St Mabyn runs the full mix — owner-occupier, holiday-let, commercial and the occasional smallholding — so we scope every loft conversion enquiry from the use-class up.

FAQs

St Mabyn Loft Conversions — local questions answered.

Will it add value?
An extra bedroom and bathroom typically adds noticeably more value than the build cost in most Cornish markets — but the value matters less than the daily use you'll get from the space. In St Mabyn specifically, we'd start by checking the Conservation Area boundary before committing to a direction.
How much does a loft conversion cost?
A simple Velux conversion starts around £30,000 in Cornwall; a rear dormer with en-suite typically runs £45,000 to £65,000; hip-to-gable and mansards more. Stair location and bathroom complexity drive most of the cost.
How long does a loft conversion take?
Allow six to ten weeks on site for a Velux conversion, eight to fourteen weeks for a dormer, twelve to eighteen weeks for hip-to-gable.
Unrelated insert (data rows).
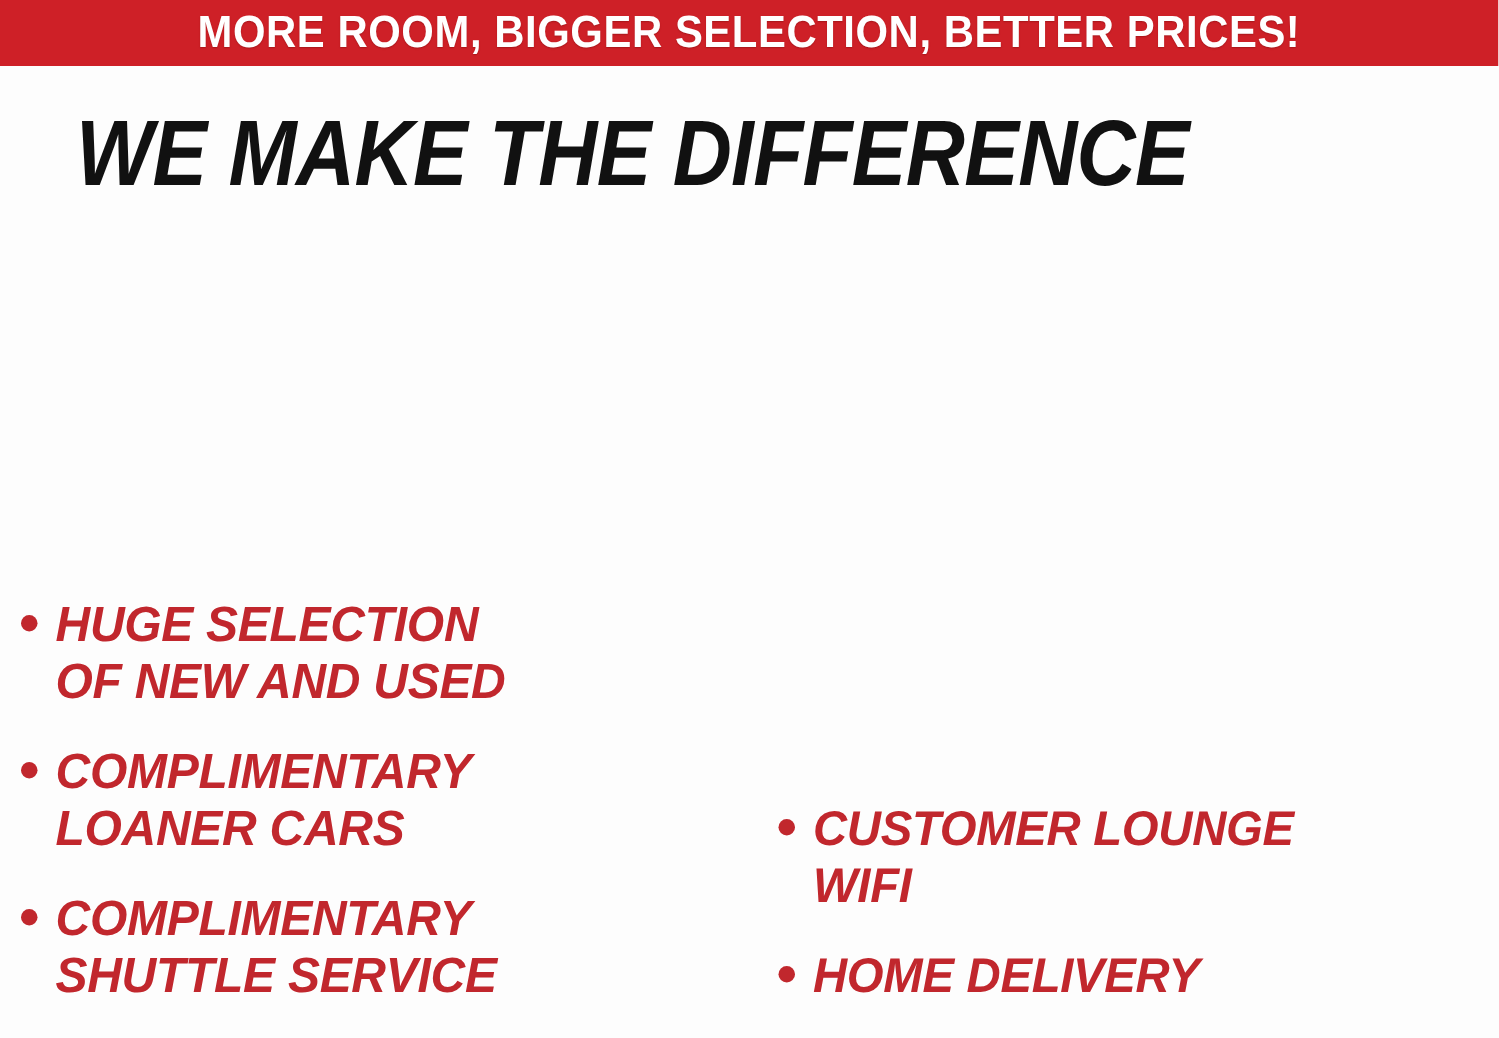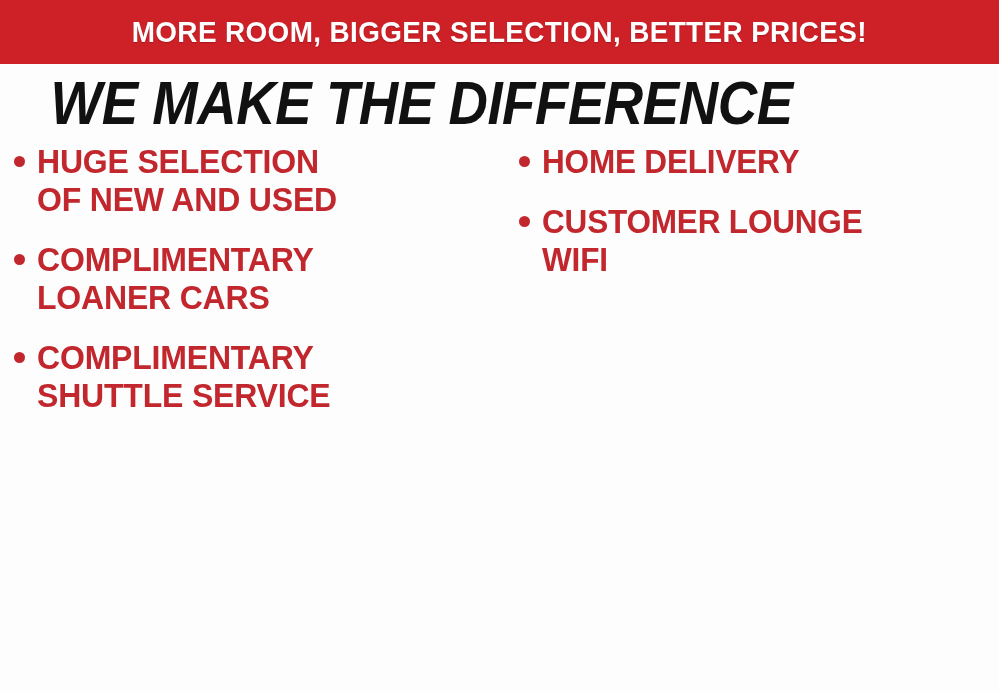--- a/index.html
+++ b/index.html
@@ -14,21 +14,21 @@
     overflow: hidden;
     position: relative;
   }
 
   
   .banner {
     position: absolute;
     left: 0;
     top: 0;
     width: 999px;
-    height: 64px;
+    height: 44px;
     background: #ce2027;
     display: flex;
     align-items: center;
     justify-content: center;
   }
   .banner-text {
     color: #ffffff;
     font-family: "Liberation Sans", sans-serif;
     font-weight: bold;
     font-size: 30px;
@@ -60,25 +60,26 @@
     letter-spacing: -0.5px;
     white-space: nowrap;
     transform: scaleX(0.88);
     transform-origin: center center;
   }
 
   
   .columns {
     position: absolute;
     left: 0;
-    top: 143px;
+    top: 155px;
     width: 999px;
     height: 536px;
     display: flex;
-    align-items: flex-start;
+    align-items: flex-end;
+    font-style: italic;
   }
   .col {
     box-sizing: border-box;
   }
   .col-left {
     width: 505px;
     padding-left: 14px;
     padding-right: 4px;
   }
   .col-right {
@@ -162,29 +163,29 @@
     </div>
 
   </div>
 
   <div class="col col-right">
 
 
     <div class="bullet-item">
       <span class="bullet-dot"></span>
       <span class="bullet-text">
-        <span>HOME DELIVERY</span>
+        <span>CUSTOMER LOUNGE</span>
+        <span class="l2">WIFI</span>
       </span>
     </div>
 
     <div class="bullet-item">
       <span class="bullet-dot"></span>
       <span class="bullet-text">
-        <span>CUSTOMER LOUNGE</span>
-        <span class="l2">WIFI</span>
+        <span>HOME DELIVERY</span>
       </span>
     </div>
 
 
 
 
   </div>
 </div>
 
 </body></html>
Add four to eight weeks for design and regs beforehand.
Can I live downstairs while it's built?
Yes — most loft conversions are built with the family staying in the house. There'll be a couple of disruptive days when the staircase comes through, but the bulk of the work is upstairs.
Will I have enough headroom?
We need a minimum 2.2 metres ridge-to-joist before alterations to make a usable conversion straightforward. Less than that and we'd consider raising the ridge, which is a planning conversation, not a permitted development one.

The PL30 stretch of East Cornwall has its own rhythm; our loft conversion work respects it, and Cornwall Council usually responds in kind.